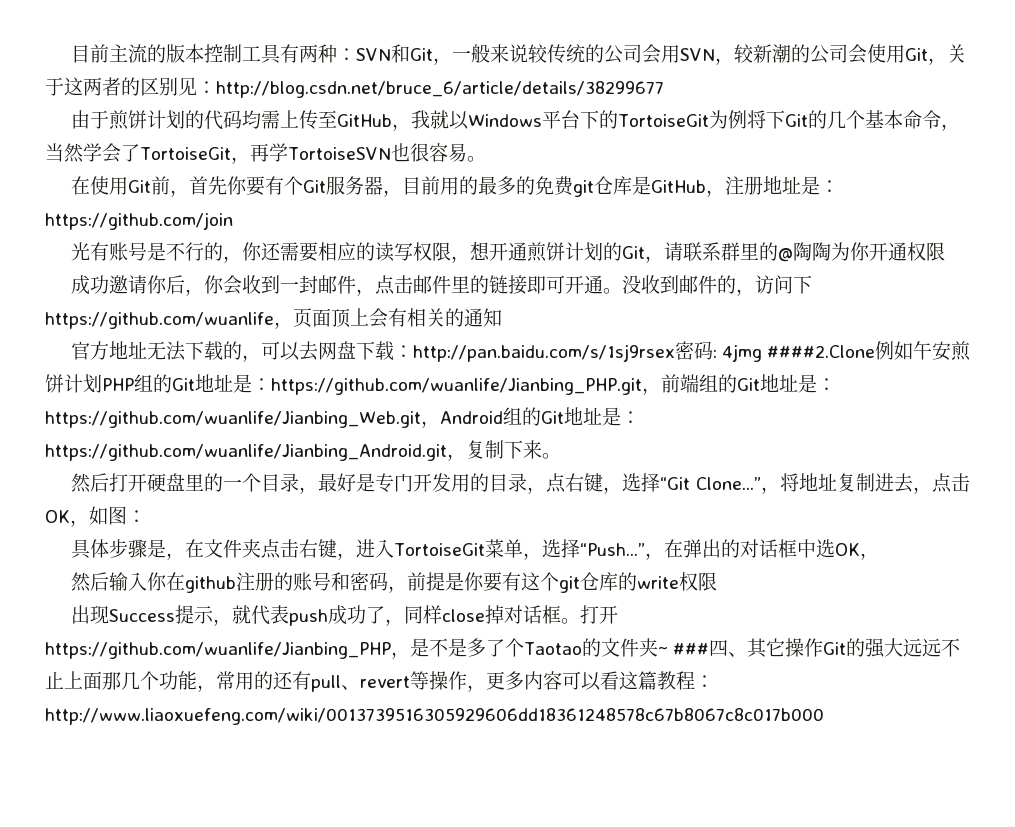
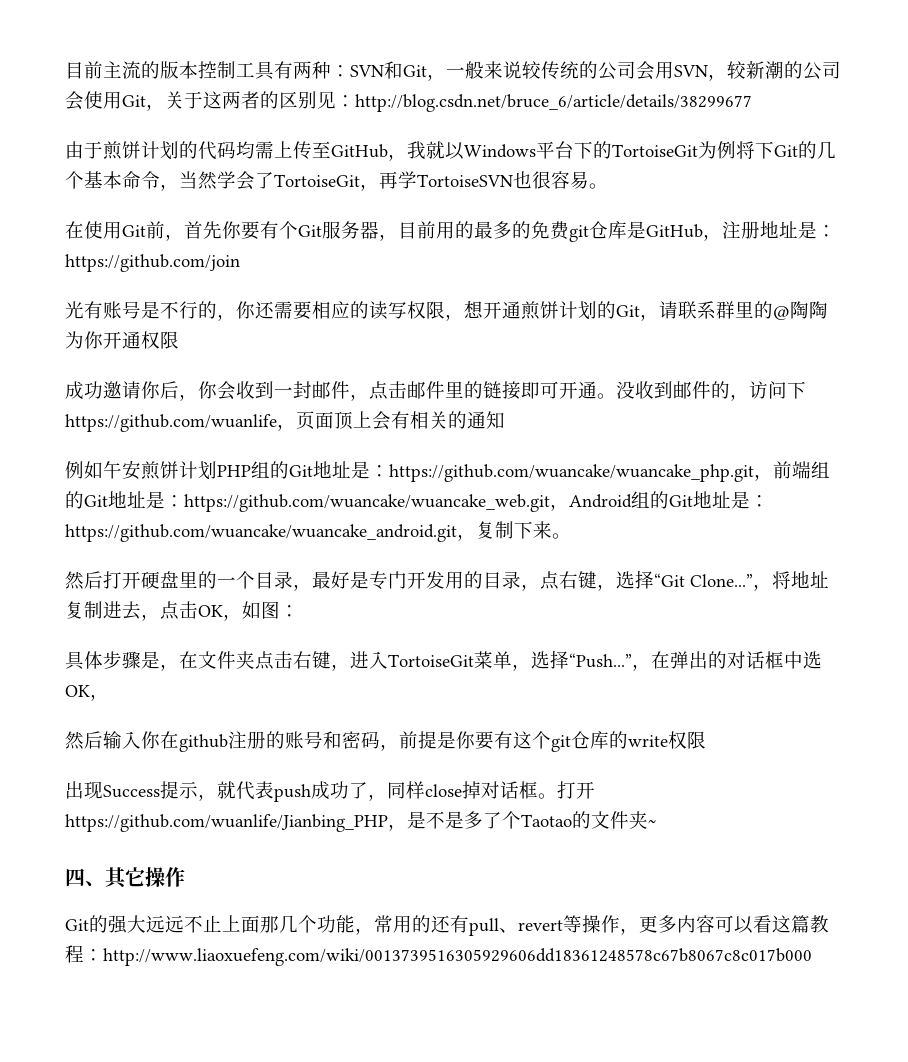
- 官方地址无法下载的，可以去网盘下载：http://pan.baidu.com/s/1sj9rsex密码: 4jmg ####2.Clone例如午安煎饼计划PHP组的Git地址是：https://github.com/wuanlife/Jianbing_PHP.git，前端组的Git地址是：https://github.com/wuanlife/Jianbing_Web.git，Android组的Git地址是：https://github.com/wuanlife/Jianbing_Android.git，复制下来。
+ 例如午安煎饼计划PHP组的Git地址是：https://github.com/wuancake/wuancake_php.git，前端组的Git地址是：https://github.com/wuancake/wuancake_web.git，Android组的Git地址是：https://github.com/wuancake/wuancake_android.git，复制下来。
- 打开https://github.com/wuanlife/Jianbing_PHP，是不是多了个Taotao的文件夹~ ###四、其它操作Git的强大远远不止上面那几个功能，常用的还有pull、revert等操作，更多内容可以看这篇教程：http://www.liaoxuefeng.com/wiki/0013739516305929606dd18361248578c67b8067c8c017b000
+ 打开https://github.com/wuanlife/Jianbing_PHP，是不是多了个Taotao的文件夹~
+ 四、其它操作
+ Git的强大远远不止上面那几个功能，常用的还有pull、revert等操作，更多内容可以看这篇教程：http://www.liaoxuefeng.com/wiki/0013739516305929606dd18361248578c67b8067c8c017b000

--

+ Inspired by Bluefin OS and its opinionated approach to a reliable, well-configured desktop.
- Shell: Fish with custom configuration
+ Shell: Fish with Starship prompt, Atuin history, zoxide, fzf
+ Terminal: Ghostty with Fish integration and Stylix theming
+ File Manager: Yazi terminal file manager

...

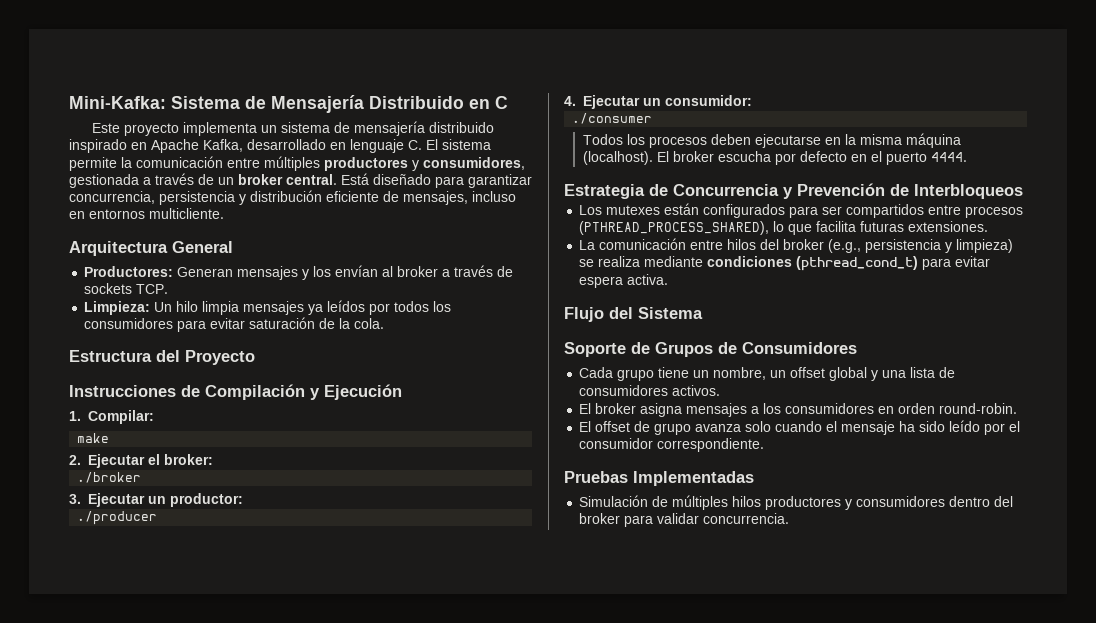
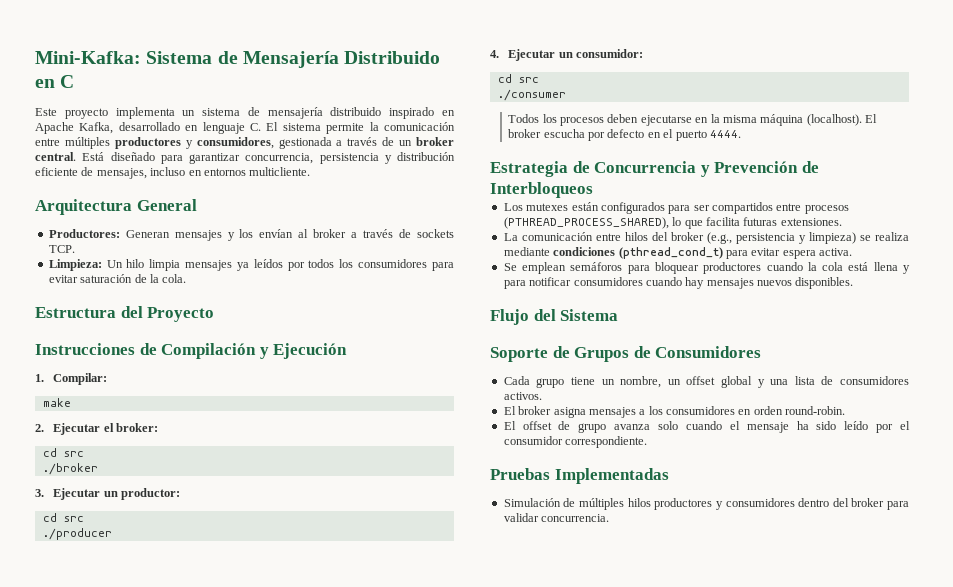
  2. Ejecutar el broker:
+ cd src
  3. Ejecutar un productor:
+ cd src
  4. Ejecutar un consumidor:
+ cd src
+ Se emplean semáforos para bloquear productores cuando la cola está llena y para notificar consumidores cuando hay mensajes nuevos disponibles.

— How to complete this task —
From the records above, transcribe without alteration every line from the one with "history, zoxide, fzf" to the one with "terminal file manager", inclusive.

— Output for this exercise —
+ Shell: Fish with Starship prompt, Atuin history, zoxide, fzf
+ Terminal: Ghostty with Fish integration and Stylix theming
+ File Manager: Yazi terminal file manager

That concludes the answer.